Unfortunately, I haven’t really found a pub that matches all of the criteria.  Most pubs are so loud at any time of the day that it’s impossible to hold a proper conversation without yelling, and I’ve never seen a pub with a garden.  However, I have found one pub that gets pretty darn close to my ideal.  Sadly, I only discovered it today, so I won’t have much time to go back.  It probably has the best name for a pub, at least in the opinion of the part of me that loves Shakespeare, because it is called The Globe, despite being nowhere near the famous theatre, being instead located very near the Covent Garden Market.  Forgetting the garden requirement because no pub nowadays has a garden and number 4 because I’ve only been there once (though the staff seem nice), The Globe meets all of my criteria, if I understand what a Victorian pub looks like.  I don’t even think they own a dartboard, which means they pass number 2 by default, and the pub was almost silent when we were there, which is a rarity that is much appreciated when it is seen.  They seem to have a very nice menu, though the four of us (the members of the Origins of Rock and Roll in London tour group, a.k.a The Fab Four) only got an order of chips, food-wise.  They have Guinness (a stout), which is really the only beer I ever need, and they seem to take care of their drinking glasses rather well.  Therefore, I guess if I needed to pick a “favourite” pub, it would be The Globe.
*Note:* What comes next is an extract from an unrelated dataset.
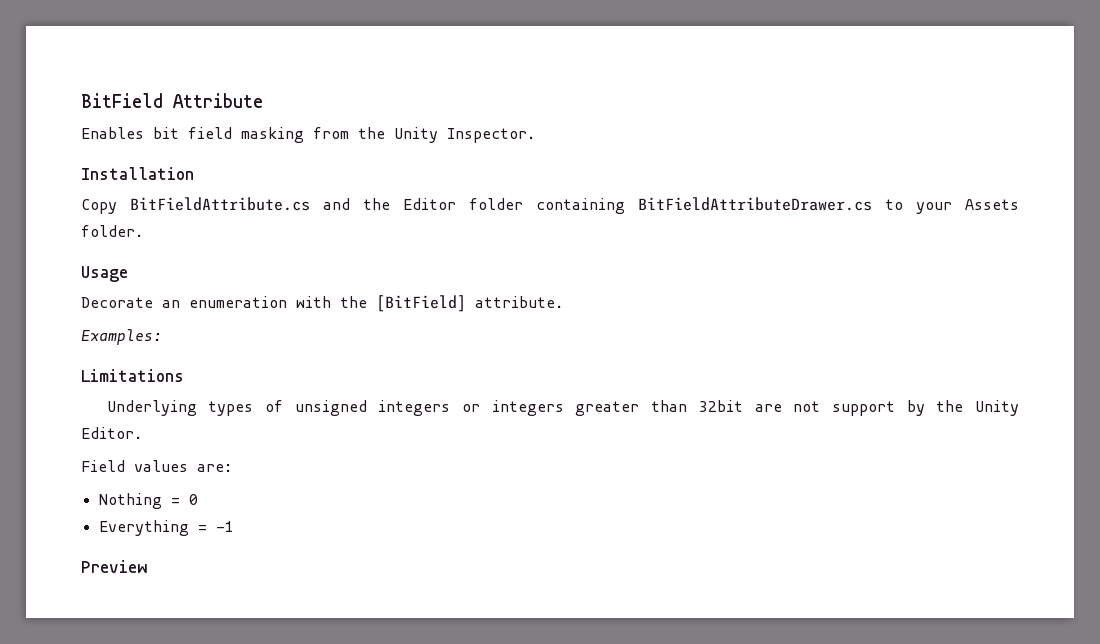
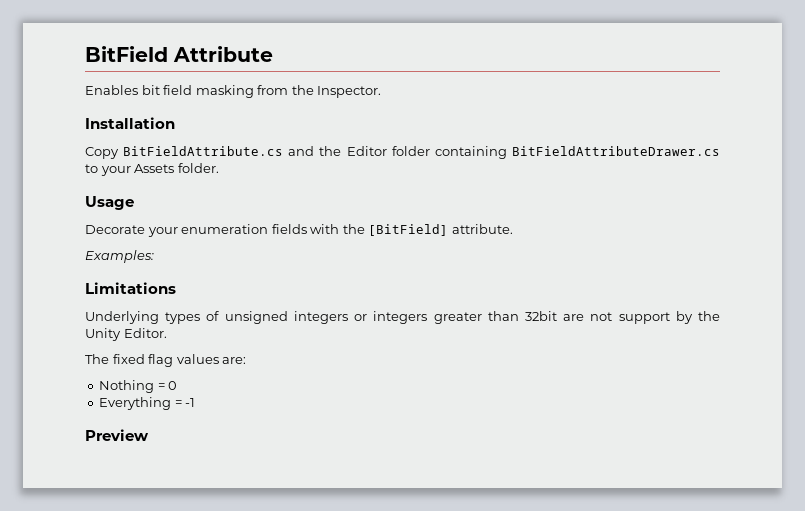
[394,127,438,143] Unity -> (314, 90) none
[162,296,287,308] an enumeration -> [147,224,307,237] your enumeration fields
[81,460,125,472] Field -> [85,354,174,367] The fixed flag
Now to take a different tact on the same basic theme, I guess I’ll briefly discuss the hidden rules of pubs, which are only truly hidden for any of us who haven’t read Kate Fox (which I hope is not many, if there are any at all, because it is a wonderful, though sometimes inaccurate book).  Today was actually my first experience buying drinks in rounds (technically round), so I can’t really talk much about this ritual from experience, but it seems to happen, as Fox said it does.  The basic principle for those who don’t know is that when a group is out drinking, people will take turns going up to the bar to buy drinks for the group instead of ordering individually.  There are, of course, many variations, but that’s the basic idea.  Another important rule is that of buying the bartender a drink rather than tipping him or her.  Because I never drink a lot when I go out, I’ve never really done this, because it makes much more sense if he or she has given you a few drinks, rather than just one.  In fact, the only time that I was part of a group that tried to buy a bartender a drink, she refused it (it was lunchtime and she wasn’t English, which probably makes a difference).  Therefore, I really can’t speak to the validity of this particular rule.  Those are really the only two rules that I remember observing (or not observing) in my limited pub experiences.  If anyone with more experience can think of anymore, please let me know!